Figure One: Diagram to illustrate nucleic hybridization during In Situ Hybridization techniques.

Other applications of In Situ Hybridization include its use in microbiology, studying the morphology and population structure of microorganisms; the method is extremely sensitive and can detect the amount of mRNA contained in a single cell. Its application in profiling embryonic tissue (developmental biology) and establishing abnormal gene expression is reflected in other areas such as the profiling of pathogens in pathology. Furthermore, the technique is used in karyotyping and phylogenetic analysis due to the revolutionary ability Fluorescence in Situ Hybridization (FISH) had upon viewing chromosomal aberrations.
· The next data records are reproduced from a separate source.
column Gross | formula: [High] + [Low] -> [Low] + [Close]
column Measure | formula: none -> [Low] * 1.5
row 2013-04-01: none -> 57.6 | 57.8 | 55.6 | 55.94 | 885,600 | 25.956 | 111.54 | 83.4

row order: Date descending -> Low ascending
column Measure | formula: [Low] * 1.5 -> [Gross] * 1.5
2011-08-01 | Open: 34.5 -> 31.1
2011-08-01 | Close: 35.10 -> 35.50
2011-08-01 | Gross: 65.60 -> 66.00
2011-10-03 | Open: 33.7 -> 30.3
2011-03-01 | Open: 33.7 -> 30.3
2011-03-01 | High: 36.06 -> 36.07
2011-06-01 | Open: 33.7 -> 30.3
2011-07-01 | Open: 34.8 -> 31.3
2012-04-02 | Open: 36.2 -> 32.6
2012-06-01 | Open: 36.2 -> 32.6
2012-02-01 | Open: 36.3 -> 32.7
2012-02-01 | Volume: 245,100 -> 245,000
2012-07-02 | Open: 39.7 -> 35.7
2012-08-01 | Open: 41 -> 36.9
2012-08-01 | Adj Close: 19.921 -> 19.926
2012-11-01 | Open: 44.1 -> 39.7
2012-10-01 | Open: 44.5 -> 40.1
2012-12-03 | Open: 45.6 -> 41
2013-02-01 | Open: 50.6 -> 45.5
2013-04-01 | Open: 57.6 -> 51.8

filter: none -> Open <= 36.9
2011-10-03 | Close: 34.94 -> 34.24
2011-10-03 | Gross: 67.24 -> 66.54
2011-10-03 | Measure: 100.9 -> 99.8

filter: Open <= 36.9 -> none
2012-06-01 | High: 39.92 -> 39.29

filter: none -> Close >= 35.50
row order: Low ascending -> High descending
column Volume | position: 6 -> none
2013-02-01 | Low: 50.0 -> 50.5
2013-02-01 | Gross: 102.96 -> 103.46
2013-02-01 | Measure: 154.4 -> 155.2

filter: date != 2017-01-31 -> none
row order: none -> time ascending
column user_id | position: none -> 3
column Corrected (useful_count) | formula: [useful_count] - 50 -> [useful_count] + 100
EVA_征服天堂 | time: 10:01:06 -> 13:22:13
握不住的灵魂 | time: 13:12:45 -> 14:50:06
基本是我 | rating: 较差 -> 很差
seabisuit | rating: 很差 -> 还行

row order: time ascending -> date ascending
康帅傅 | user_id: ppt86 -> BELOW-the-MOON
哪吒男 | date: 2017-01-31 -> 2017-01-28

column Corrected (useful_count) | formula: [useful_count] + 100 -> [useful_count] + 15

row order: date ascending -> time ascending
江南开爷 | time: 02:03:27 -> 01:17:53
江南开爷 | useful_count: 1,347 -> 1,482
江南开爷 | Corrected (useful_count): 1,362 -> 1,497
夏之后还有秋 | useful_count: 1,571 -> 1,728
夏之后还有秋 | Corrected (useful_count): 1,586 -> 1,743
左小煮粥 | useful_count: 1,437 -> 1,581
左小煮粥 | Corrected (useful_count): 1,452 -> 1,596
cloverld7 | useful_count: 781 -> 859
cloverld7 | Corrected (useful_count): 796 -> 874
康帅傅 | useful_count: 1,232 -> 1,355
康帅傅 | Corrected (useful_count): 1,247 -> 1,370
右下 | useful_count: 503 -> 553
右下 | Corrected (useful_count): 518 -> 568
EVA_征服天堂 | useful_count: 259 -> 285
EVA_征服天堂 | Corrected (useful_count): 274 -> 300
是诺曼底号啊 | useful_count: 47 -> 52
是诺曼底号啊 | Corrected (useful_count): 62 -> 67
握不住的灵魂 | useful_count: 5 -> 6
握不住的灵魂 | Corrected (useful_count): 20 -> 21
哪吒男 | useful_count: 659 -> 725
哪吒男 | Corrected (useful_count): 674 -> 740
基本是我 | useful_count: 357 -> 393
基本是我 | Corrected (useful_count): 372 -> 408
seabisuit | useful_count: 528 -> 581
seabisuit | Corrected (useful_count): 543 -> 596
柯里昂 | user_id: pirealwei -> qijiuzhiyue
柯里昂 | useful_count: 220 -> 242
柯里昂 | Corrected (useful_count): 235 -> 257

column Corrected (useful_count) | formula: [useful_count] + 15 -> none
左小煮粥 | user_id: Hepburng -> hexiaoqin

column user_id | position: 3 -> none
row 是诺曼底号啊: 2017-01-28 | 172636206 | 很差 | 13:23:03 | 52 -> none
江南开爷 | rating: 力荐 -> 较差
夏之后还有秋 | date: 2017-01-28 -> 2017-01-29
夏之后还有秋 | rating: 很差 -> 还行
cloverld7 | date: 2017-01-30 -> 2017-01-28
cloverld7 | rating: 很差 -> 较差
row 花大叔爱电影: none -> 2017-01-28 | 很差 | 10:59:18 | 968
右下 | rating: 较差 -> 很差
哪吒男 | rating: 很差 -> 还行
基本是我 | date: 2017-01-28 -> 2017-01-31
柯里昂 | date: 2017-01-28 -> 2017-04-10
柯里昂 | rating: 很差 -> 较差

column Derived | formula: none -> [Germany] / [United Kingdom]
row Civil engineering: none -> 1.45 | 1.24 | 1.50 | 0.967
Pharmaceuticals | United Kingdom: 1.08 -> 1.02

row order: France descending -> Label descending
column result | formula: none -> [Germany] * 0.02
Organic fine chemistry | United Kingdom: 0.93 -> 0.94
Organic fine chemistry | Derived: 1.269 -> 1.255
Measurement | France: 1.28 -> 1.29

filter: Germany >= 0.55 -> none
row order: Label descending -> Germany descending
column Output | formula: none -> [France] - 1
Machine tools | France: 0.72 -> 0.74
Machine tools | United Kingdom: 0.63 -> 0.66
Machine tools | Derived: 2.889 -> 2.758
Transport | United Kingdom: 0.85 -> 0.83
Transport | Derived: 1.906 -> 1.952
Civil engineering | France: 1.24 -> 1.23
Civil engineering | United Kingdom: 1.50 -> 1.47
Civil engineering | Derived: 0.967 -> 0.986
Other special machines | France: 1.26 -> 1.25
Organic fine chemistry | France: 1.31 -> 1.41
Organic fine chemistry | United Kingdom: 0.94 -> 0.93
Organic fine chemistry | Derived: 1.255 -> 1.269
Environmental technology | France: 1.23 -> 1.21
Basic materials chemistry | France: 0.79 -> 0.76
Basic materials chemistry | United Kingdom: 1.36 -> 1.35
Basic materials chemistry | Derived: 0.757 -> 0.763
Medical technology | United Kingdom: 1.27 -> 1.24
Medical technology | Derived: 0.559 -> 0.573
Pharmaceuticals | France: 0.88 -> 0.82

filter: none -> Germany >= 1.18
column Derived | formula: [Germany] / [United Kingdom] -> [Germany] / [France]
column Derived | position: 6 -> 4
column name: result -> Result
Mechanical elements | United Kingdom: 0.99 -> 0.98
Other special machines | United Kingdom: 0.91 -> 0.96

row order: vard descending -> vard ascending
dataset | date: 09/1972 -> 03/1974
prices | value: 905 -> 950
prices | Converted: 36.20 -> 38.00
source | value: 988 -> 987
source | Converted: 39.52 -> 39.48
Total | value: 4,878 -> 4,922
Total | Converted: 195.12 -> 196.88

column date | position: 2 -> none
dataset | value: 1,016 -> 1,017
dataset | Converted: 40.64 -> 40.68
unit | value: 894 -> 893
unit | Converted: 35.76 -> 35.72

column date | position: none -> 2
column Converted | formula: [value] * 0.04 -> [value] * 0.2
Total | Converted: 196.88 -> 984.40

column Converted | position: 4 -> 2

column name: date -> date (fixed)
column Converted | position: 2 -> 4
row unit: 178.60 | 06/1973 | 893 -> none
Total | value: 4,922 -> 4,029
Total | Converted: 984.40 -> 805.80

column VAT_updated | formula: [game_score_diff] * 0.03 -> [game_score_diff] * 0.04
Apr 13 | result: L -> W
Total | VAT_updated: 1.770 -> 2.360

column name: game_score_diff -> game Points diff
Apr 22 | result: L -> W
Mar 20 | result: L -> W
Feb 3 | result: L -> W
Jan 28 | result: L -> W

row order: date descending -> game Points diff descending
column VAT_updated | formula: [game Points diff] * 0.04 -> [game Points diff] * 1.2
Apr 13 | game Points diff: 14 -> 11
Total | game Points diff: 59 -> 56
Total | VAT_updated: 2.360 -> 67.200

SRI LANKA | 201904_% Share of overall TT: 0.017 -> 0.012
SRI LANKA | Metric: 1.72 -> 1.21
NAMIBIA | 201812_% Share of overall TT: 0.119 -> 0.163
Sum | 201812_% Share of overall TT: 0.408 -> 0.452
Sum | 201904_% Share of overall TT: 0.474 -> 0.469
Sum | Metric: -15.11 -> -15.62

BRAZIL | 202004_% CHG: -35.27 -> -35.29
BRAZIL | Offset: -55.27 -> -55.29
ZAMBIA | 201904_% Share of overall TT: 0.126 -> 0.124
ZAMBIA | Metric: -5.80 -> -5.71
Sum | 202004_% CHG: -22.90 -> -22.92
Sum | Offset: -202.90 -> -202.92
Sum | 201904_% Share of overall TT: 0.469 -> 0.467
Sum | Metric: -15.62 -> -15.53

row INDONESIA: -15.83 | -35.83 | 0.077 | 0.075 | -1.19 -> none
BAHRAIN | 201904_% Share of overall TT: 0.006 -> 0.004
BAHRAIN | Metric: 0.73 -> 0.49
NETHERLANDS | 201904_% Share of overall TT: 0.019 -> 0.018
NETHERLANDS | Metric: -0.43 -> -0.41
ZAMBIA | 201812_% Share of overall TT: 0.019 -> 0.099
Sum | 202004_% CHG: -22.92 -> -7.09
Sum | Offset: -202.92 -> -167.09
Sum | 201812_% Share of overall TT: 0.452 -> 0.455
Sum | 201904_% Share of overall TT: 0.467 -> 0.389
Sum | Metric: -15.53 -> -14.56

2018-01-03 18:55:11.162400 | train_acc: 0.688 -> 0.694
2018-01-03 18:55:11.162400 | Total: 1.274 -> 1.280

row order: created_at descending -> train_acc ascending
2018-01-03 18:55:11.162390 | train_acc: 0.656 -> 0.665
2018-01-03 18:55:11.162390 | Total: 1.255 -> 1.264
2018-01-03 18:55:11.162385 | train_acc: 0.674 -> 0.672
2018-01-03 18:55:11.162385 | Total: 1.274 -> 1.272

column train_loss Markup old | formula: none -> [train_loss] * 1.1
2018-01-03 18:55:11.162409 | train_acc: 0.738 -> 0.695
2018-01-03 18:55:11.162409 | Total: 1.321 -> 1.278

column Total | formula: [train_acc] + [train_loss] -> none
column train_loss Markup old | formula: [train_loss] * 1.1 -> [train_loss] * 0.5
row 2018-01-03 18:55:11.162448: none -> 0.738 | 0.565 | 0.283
Unique FISH patterns can be displayed even on individual chromosomes, showing defects. This is integral to a great deal of prenatal analysis, as it allows diagnosis of potentially fatal abnormalities before premature mortality occurs i.e. miscarriage. A suitable treatment can then be administered, or in some cases, defective development terminated. Physical mapping of clones on chromosomes is made possible because of this. We can directly assign previously-mapped clones to chromosomal regions associated with heterochromatin or euchromatin.

In Situ Hybridization is distinct from immunohistochemistry (IHC), which usually localizes proteins in tissue sections, rather than nucleic acid sequences. 'Immunostaining' was later developed as a term to encompass a wider variety of antigen-antibody staining methods used in histology and cell biology. The principle of this staining is that, by taking advantage of antigen-antibody (Ag-Ab) specific interactions, the presence of a specific protein in a tissue can be established, by using its known antibody to identify it. A specific monoclonal or polyclonal antibody is bound to the target immunogen before the Ag-Ab link is amplified (more true for 'indirect' immunostaining, see below) and visualized by an indicator system. Labelling with colouring (fluorescent) agents or electron-opaque substance (ultrastructural tags) beforehand allows such visualization. When using colouring agents, for instance, the emission of fluorescence when exposed to light of a particular wavelength (immunofluorescence) detects the Ag-Ab reaction.

There exists two means for utilizing immunostaining practices: a direct method and an indirect method. Following the evolution of IHC it has become typical to employ the indirect approach, which is not only cheaper but has the distinct advantage of producing a stronger signal. In the direct method there is no such amplification and therefore the Ag-Ab reaction appears very weak. It is a one-step staining process involving the labelling of one antibody which reacts directly with the antigen contained in the tissue section; it is simple and relatively fast. This method has since been improved, techniques adapted to progressively increase the sensitivity without the detriment of increasing the non-specific staining (background matter) as the lower levels of antigen are visualized. What is now commonly used as the successor to this method is the indirect technique for detection, which involves a primary unlabelled antibody, detected by a secondary antibody. The secondary antibody can be visualized with the aid of an enzyme conjugated to it (such as peroxidase, alkaline phosphatase or glucose oxidase; this is the indirect immunoenzyme method). With further secondary antibodies attaching to the primary (see Figure Two*), as well as even incorporating a third tertiary layer, the Ag-Ab signal is amplified even more with greater sensitivity. Concerning the three-stage methods, their early use did not label the second antibody and added an anti-enzyme antibody to which the enzyme had formed a complex.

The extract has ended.